__WHAT YOU HAVE TO DO__. Omit the images and retype the records verbatim.

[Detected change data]
━━━━━━
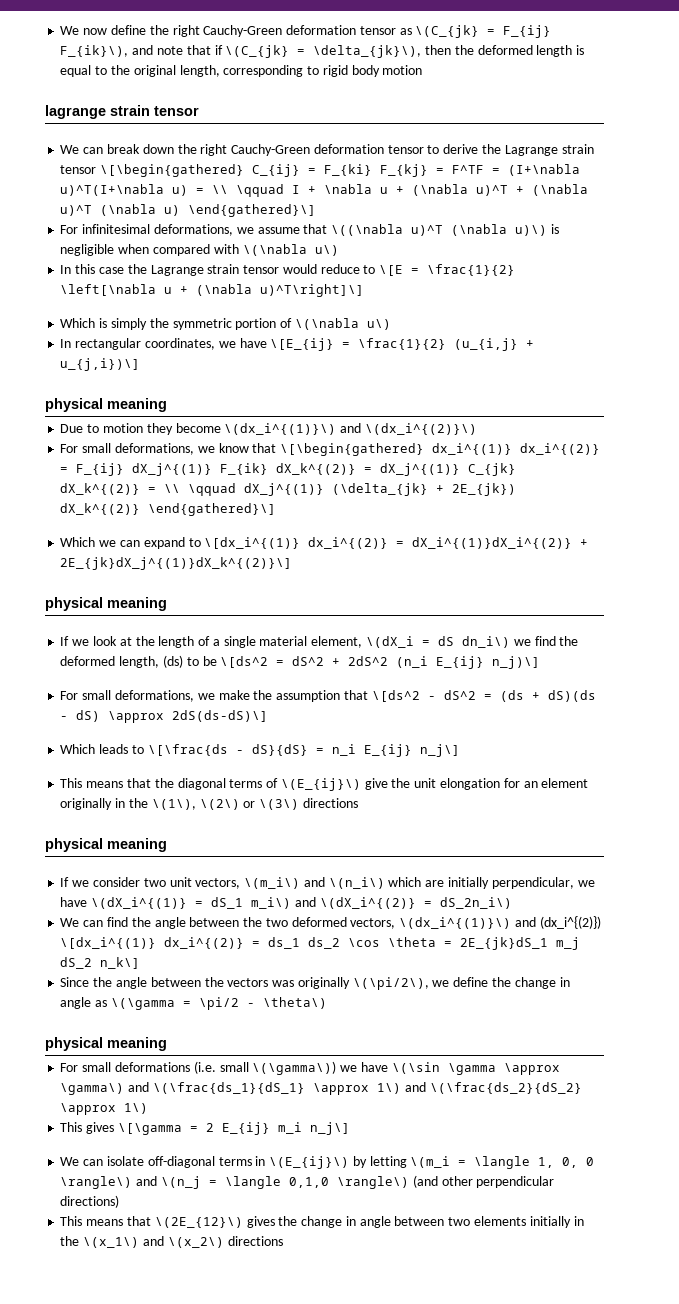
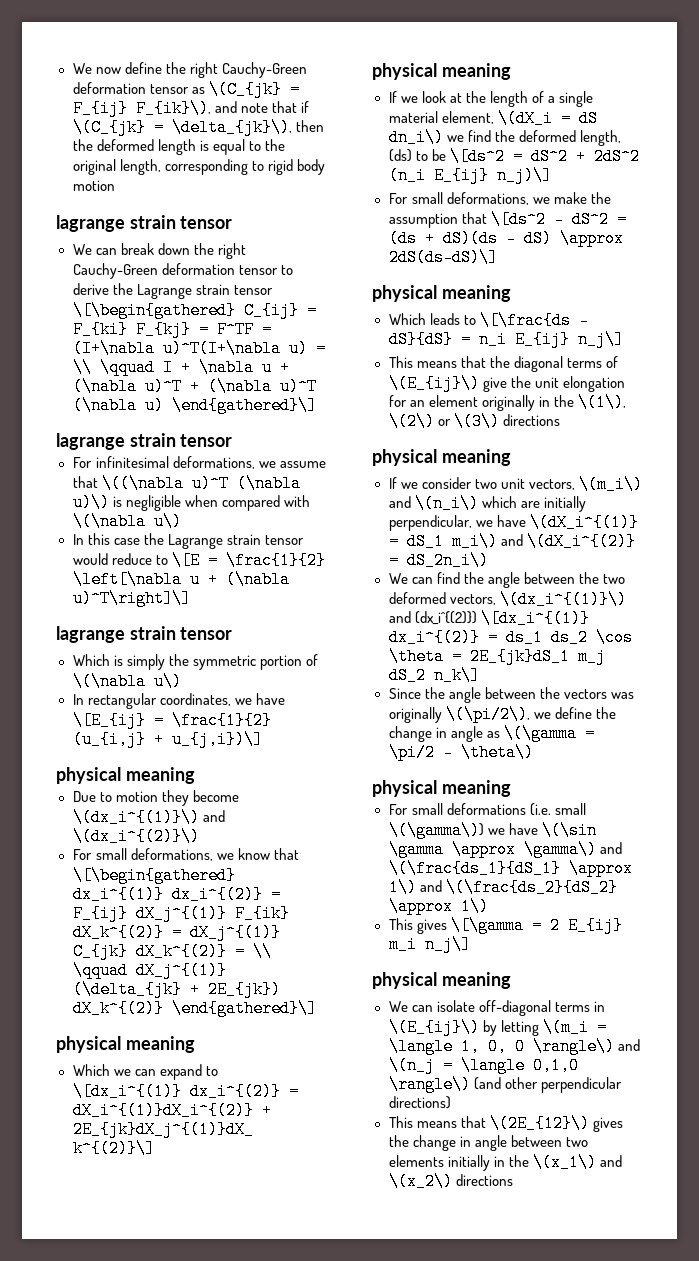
(317, 210) none -> [56,433,233,450] // lagrange strain tensor
(365, 290) none -> [56,626,233,643] // lagrange strain tensor
(277, 509) none -> [56,1036,195,1053] // physical meaning
(269, 716) none -> [372,285,511,302] // physical meaning
(350, 1128) none -> [372,972,511,989] // physical meaning

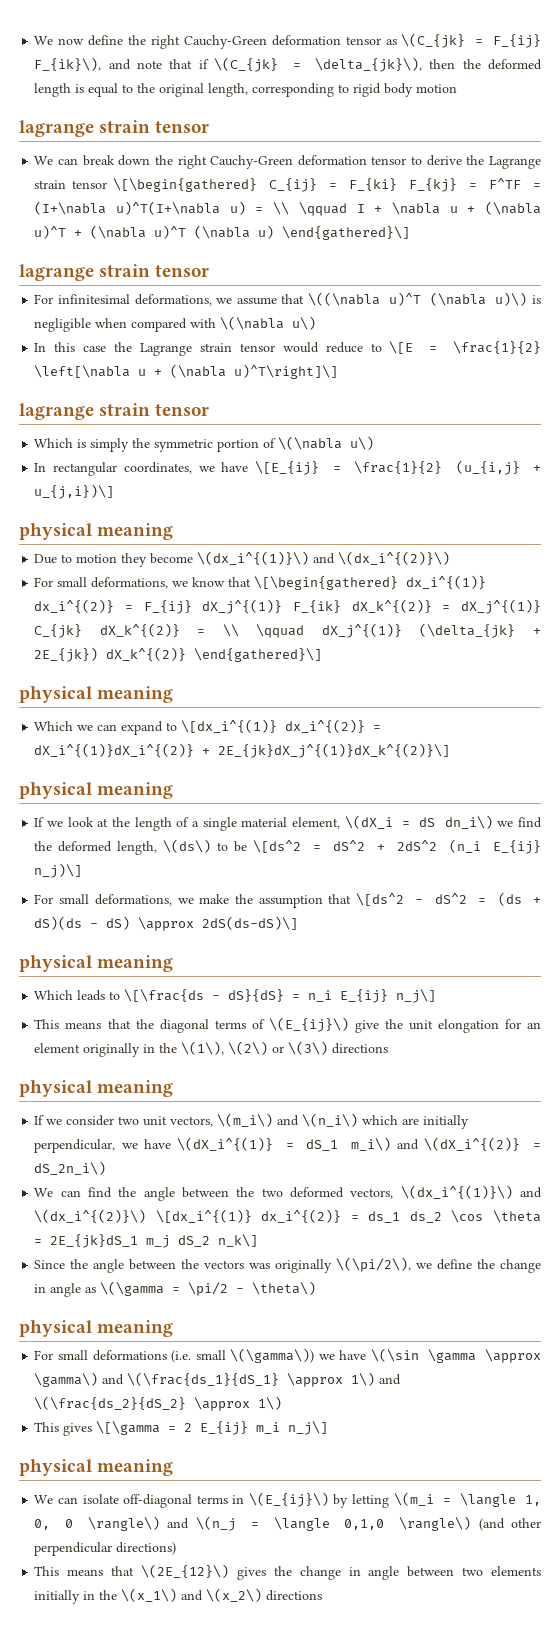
[388,149,412,162] (ds) -> [163,839,212,853] \(ds\)
[414,611,477,625] (dx_i^{(2)}) -> [34,1209,147,1223] \(dx_i^{(2)}\)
━━━━━━
__TASK RESULT__.
(317, 210) none -> [56,433,233,450] // lagrange strain tensor
(365, 290) none -> [56,626,233,643] // lagrange strain tensor
(277, 509) none -> [56,1036,195,1053] // physical meaning
(269, 716) none -> [372,285,511,302] // physical meaning
(350, 1128) none -> [372,972,511,989] // physical meaning

[388,149,412,162] (ds) -> [163,839,212,853] \(ds\)
[414,611,477,625] (dx_i^{(2)}) -> [34,1209,147,1223] \(dx_i^{(2)}\)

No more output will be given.